When he wasn’t driving, Pino felt powerless and exhausted watching Leyers loot factories for machine tools and seize a staggering quantity of building supplies, vehicles, and food. Entire towns were stripped of basic commodities, which were either shipped to Germany by train or distributed to soldiers on the Gothic Line. Through it all, Leyers remained stoic, pitiless, and committed to his task.

“I keep telling you the Allies need to be bombing the train tracks over the Brenner Pass,” Pino told his uncle one night in late October 1944. “They need to cut it off, or there will be no food left for any of us, and winter’s coming.”

“I’ve had Baka send that message twice,” Uncle Albert said in frustration. “But the world’s focused on France, and forgotten Italy.”



On Friday, October 27, 1944, Pino again drove General Leyers to Benito Mussolini’s villa at Gargnano. It was a warm fall day. The leaves of hardwood trees had turned fiery far up into the Alps. The sky was a crystalline blue, and the surface of Lake Garda mirrored both, causing Pino to wonder whether there was a more beautiful place in the world than northern Italy.
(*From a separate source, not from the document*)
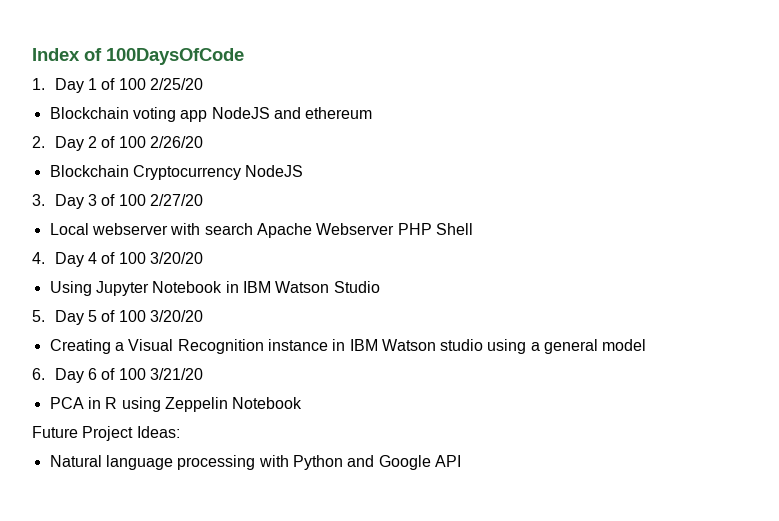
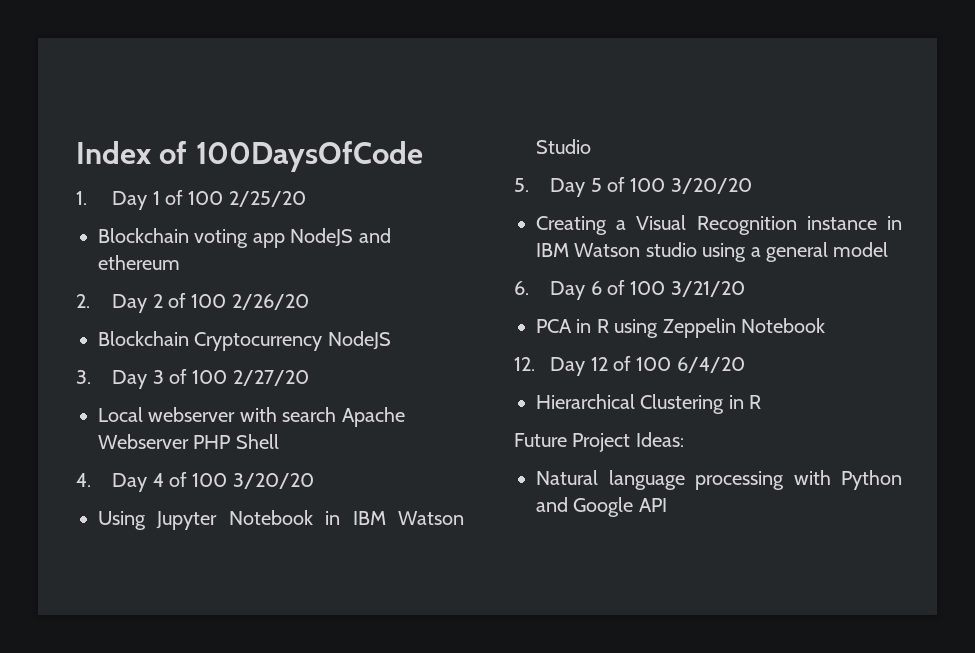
(303, 403) none -> [514,356,745,376] [536,394,762,414] // 12. Day 12 of 100 6/4/20 // Hierarchical Clustering in R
He followed Leyers up onto the villa’s colonnade and to the terrace, which was empty and strewn with leaves. The French doors to Mussolini’s office were thrown open, however, and they found Il Duce inside, standing at his desk, the suspenders of his riding pants hanging by his sides and his tunic well undone. The dictator had a phone pressed to his ear, and his face was twisted into something spiteful.

“Claretta, Rachele’s gone crazy,” Il Duce was saying. “She’s coming for you. Don’t talk to her. She says she’s going to kill you, so close the gate, and . . . Okay, okay, call me back.”

Mussolini hung up the phone, shaking his head before noticing General Leyers and Pino standing there. He said, “Ask the general if his wife is insane over Dolly.”

Pino did. Leyers looked surprised that Il Duce knew about his mistress, but said, “My wife is insane over most things, but she knows nothing of Dolly. How can I be of service, Duce?”

“Why does Field Marshal Kesselring always send you to see me, General Leyers?”

“He trusts me. You trust me.”

“Do I?”

“Have I ever done anything to make you question my honor?”

Mussolini poured himself some wine and then shook his head. “General, why doesn’t Kesselring trust my army enough to use it? I have so many loyal, well-trained men, true Fascists willing to fight for Salò, and yet they sit in their barracks.”